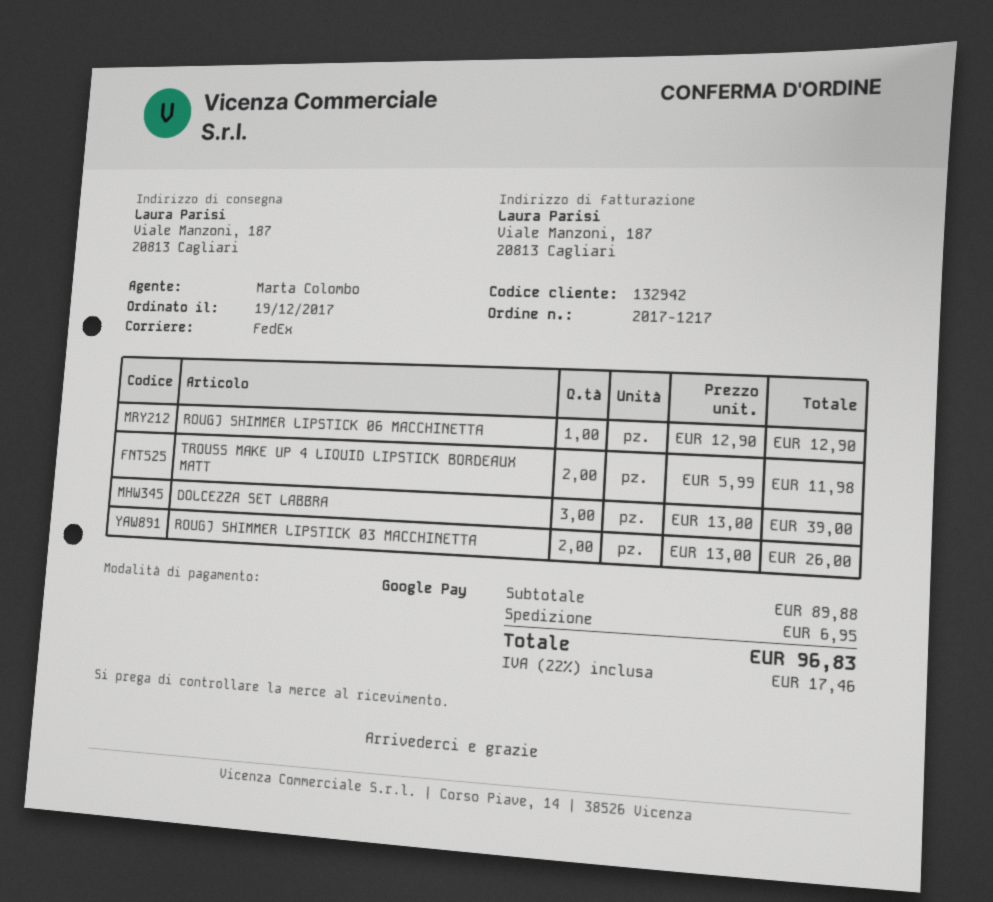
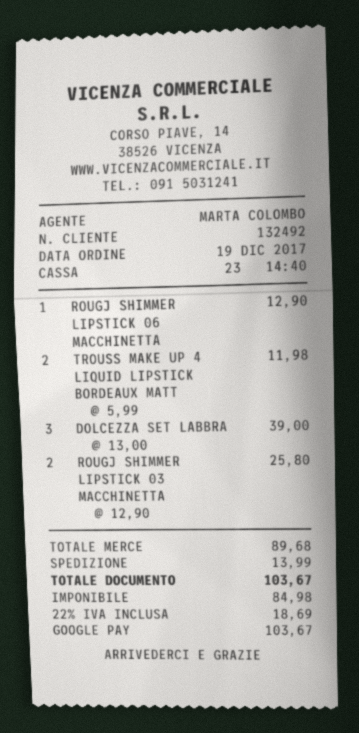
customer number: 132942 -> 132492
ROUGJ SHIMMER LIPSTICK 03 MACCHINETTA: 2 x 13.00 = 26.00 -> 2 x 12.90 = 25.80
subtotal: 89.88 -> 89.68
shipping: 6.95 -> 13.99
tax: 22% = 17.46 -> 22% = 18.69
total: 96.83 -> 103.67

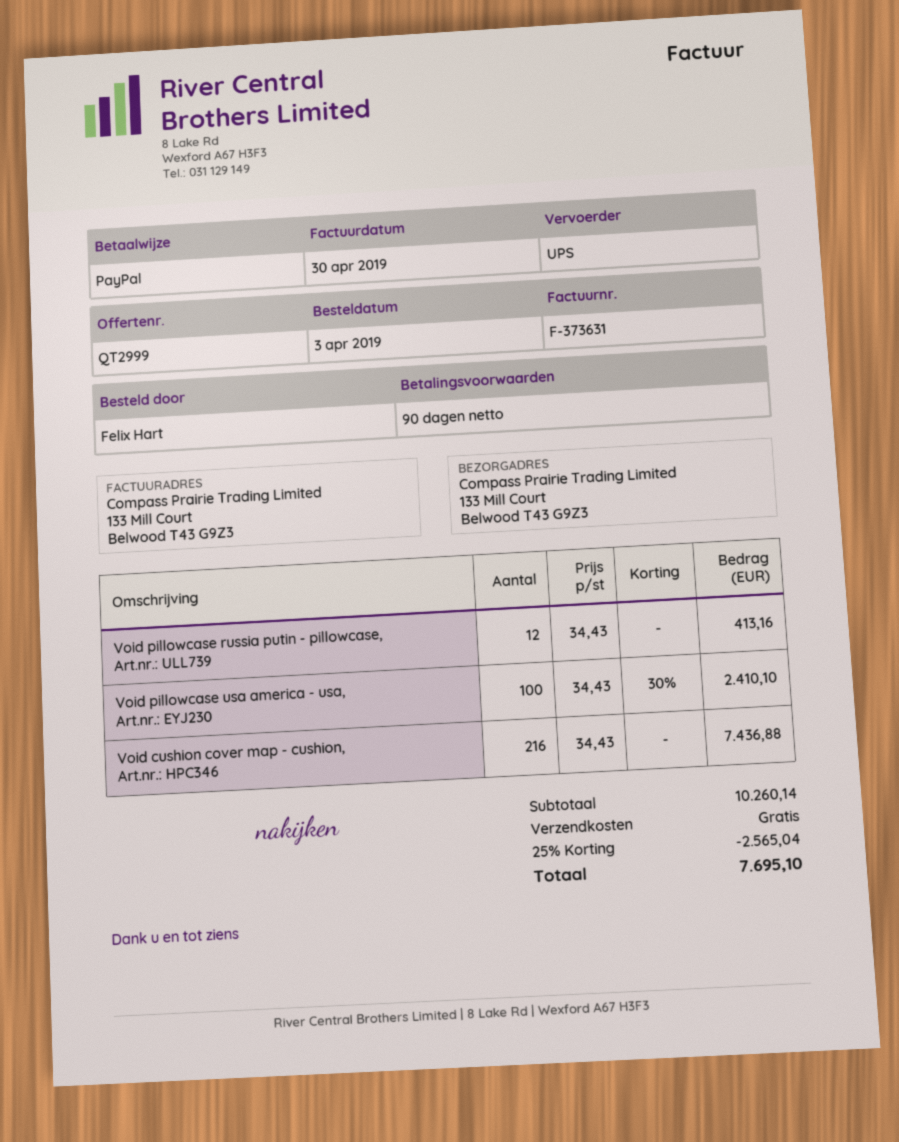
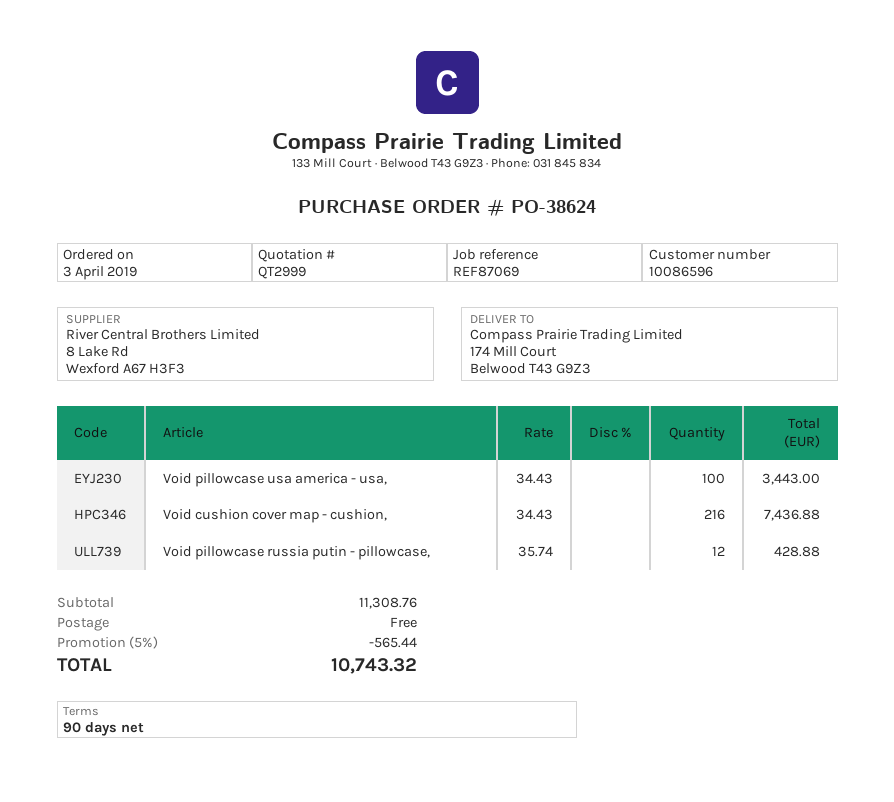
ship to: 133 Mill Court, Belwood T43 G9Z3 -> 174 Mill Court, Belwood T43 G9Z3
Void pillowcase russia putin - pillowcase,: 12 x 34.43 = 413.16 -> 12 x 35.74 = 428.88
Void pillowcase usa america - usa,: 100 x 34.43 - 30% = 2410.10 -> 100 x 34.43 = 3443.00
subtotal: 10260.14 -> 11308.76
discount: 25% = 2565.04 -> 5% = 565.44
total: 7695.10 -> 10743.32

.....

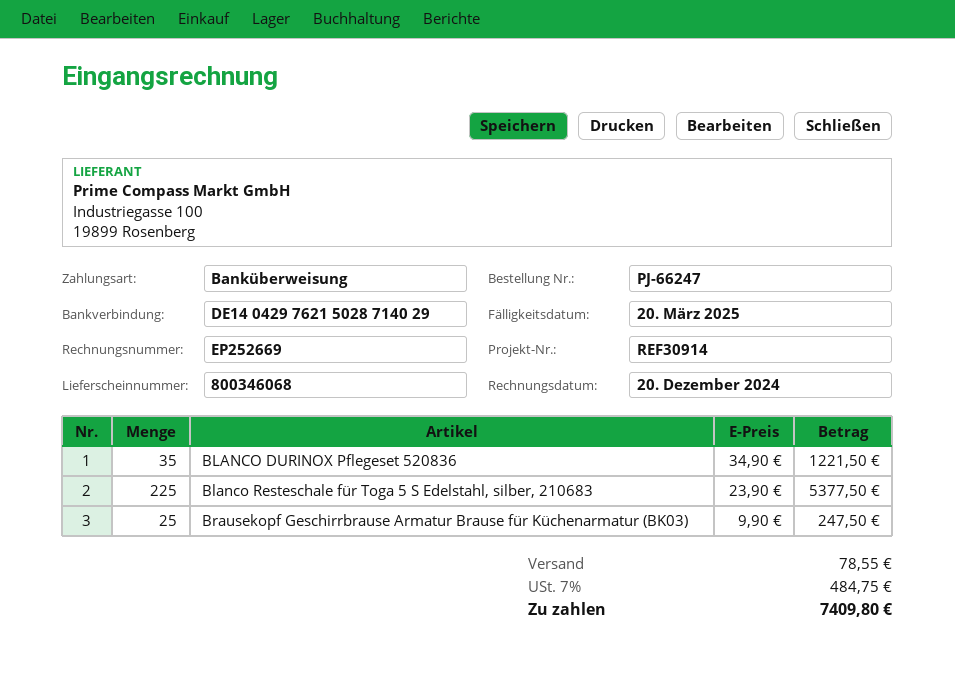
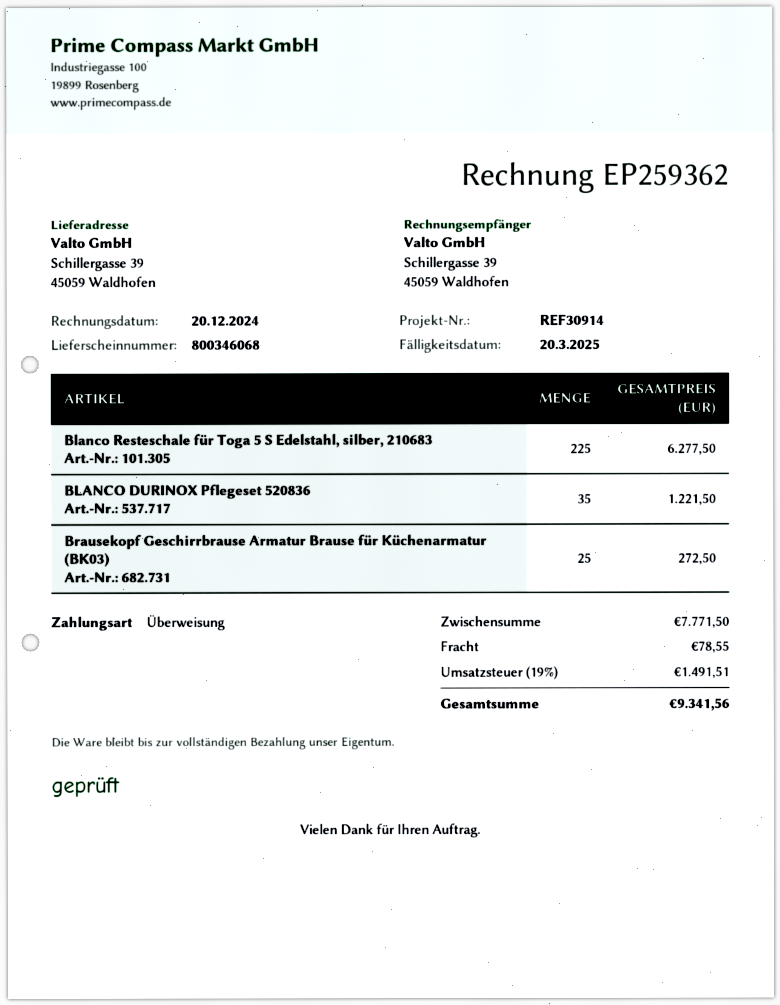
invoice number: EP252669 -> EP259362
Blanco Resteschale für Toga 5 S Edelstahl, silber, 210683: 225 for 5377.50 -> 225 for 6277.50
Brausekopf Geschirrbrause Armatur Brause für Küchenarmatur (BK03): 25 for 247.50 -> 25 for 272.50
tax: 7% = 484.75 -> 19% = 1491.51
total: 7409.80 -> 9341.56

.....

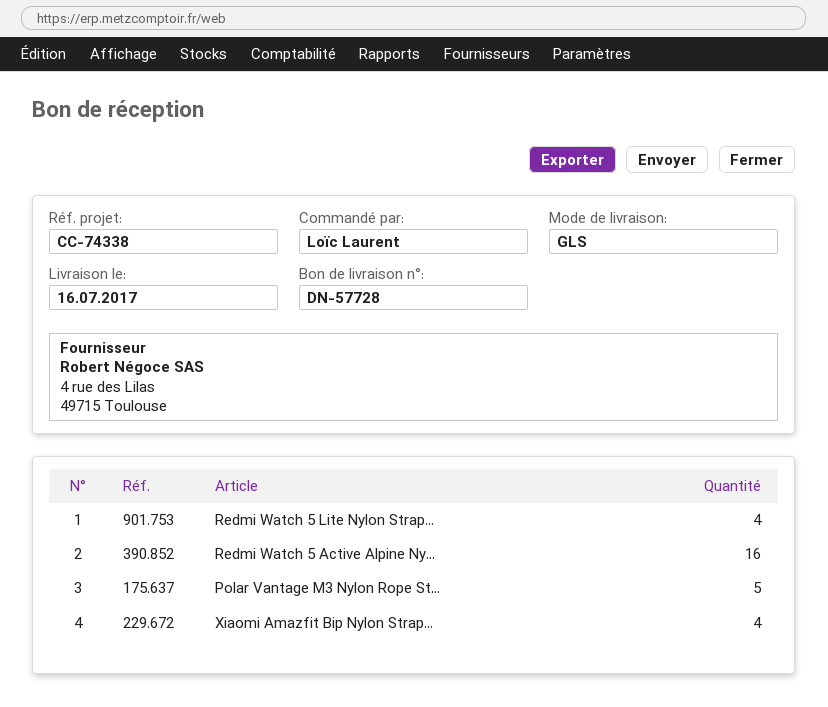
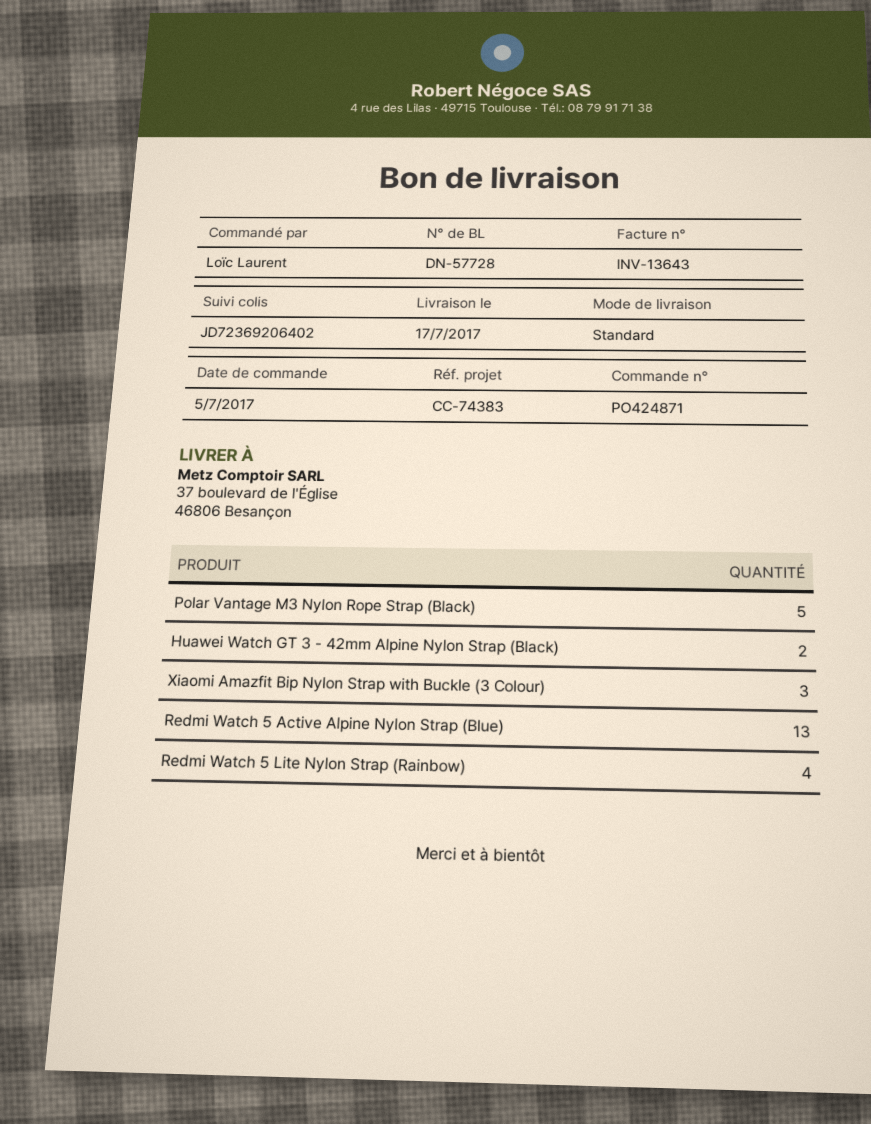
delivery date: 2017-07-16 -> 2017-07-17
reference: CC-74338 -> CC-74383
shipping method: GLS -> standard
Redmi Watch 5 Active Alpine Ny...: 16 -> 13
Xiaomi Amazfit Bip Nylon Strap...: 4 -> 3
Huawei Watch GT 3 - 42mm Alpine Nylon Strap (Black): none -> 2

.....

▸ **Instructions for the task**
Return word for word the lines above from the line with "Redmi Watch 5 Active Alpine Ny...: 16 -> 13" to the line with "Huawei Watch GT", including both and leaving out all others.

▸ **Solution for this problem**
Redmi Watch 5 Active Alpine Ny...: 16 -> 13
Xiaomi Amazfit Bip Nylon Strap...: 4 -> 3
Huawei Watch GT 3 - 42mm Alpine Nylon Strap (Black): none -> 2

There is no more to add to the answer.